Step 1 — Create a connector application

  1. Follow the Creating streams documentation in order to create one stream and deploy it onto an environment.
    The name of the stream will be my_mqtt_kafka_topic.
    The key/value types will be String/String.

  2. Follow the Configure and install a connector documentation to set up a new Connector-Application.
    Let’s call it my_mqtt_app.
    The plugin name is io.lenses.streamreactor.connect.mqtt.source.MqttSourceConnector.
    If a plugin isn’t available, ask a platform operator to install plugins.

Step 2 — Configure the connector

  1. Provide the following minimal configuration:

    connect.mqtt.hosts

    Example value:
    ssl://mylonguuidfromhivemq.s1.eu.hivemq.cloud:8883

    connect.mqtt.kcql

    INSERT INTO my_mqtt_kafka_topic SELECT * FROM my_mqtt_topic

    connect.mqtt.service.quality

    1

    connect.mqtt.username

    Name of user you created

    connect.mqtt.password

    Password of user you created

    For advanced options, see the official source connector documentation.

  2. Authorize the my_mqtt_app source Connector-Application to produce to the my_mqtt_kafka_topic stream.

Step 3 — Start the connector

Start the connector application from Axual Self-Service.
The connector will not read events produced before it started.

Step 4 — Verify

Return to the HiveMQ WebSocket Client tab and produce some more events.
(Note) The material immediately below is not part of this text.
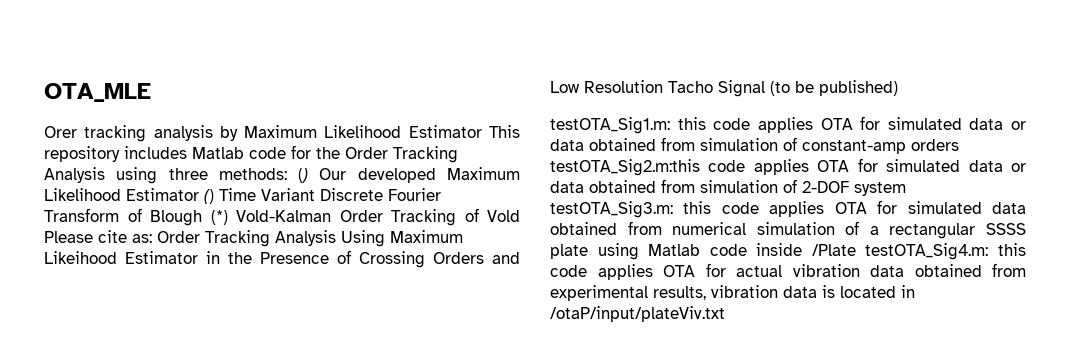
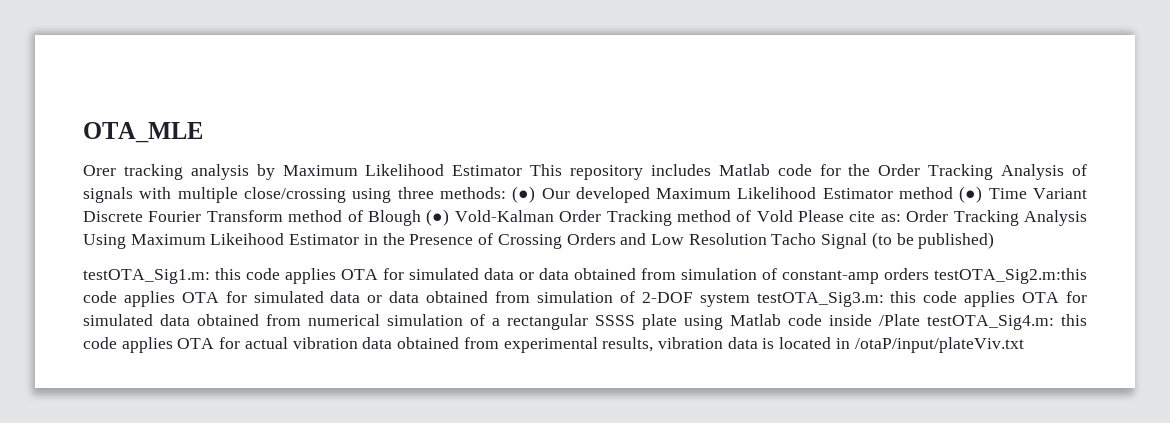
- Orer tracking analysis by Maximum Likelihood Estimator This repository includes Matlab code for the Order Tracking Analysis using three methods:
+ Orer tracking analysis by Maximum Likelihood Estimator This repository includes Matlab code for the Order Tracking Analysis of signals with multiple close/crossing using three methods:
- () Our developed Maximum Likelihood Estimator () Time Variant Discrete Fourier Transform of Blough (*) Vold-Kalman Order Tracking of Vold Please cite as:
+ (●) Our developed Maximum Likelihood Estimator method (●) Time Variant Discrete Fourier Transform method of Blough (●) Vold-Kalman Order Tracking method of Vold Please cite as:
In Axual Self-Service, use stream-browse on my_mqtt_kafka_topic to confirm MQTT messages are arriving. Note: the values will be base64 encoded.

Cleanup

When you are done:

  1. Stop the connector application in Axual Self-Service.

  2. Remove stream access for the application if no longer needed.

  3. Return to HiveMQ’s cluster overviewManage Clusters → delete your cluster.

Known limitations

  • The connector does not read events produced to the MQTT broker before it started.

  • MQTT message values are delivered to Kafka as base64-encoded strings.

Examples

Minimal configuration

{
  "name": "my-mqtt-source",
  "config": {
    "connector.class": "io.lenses.streamreactor.connect.mqtt.source.MqttSourceConnector",
    "connect.mqtt.hosts": "ssl://mylonguuidfromhivemq.s1.eu.hivemq.cloud:8883",
    "connect.mqtt.kcql": "INSERT INTO my_mqtt_kafka_topic SELECT * FROM my_mqtt_topic",
    "connect.mqtt.service.quality": "1",
    "connect.mqtt.username": "mqtt_user",
    "connect.mqtt.password": "Mqtt@Secure2024"
  }
}

License

MQTT source connector is licensed under the Apache License, Version 2.0.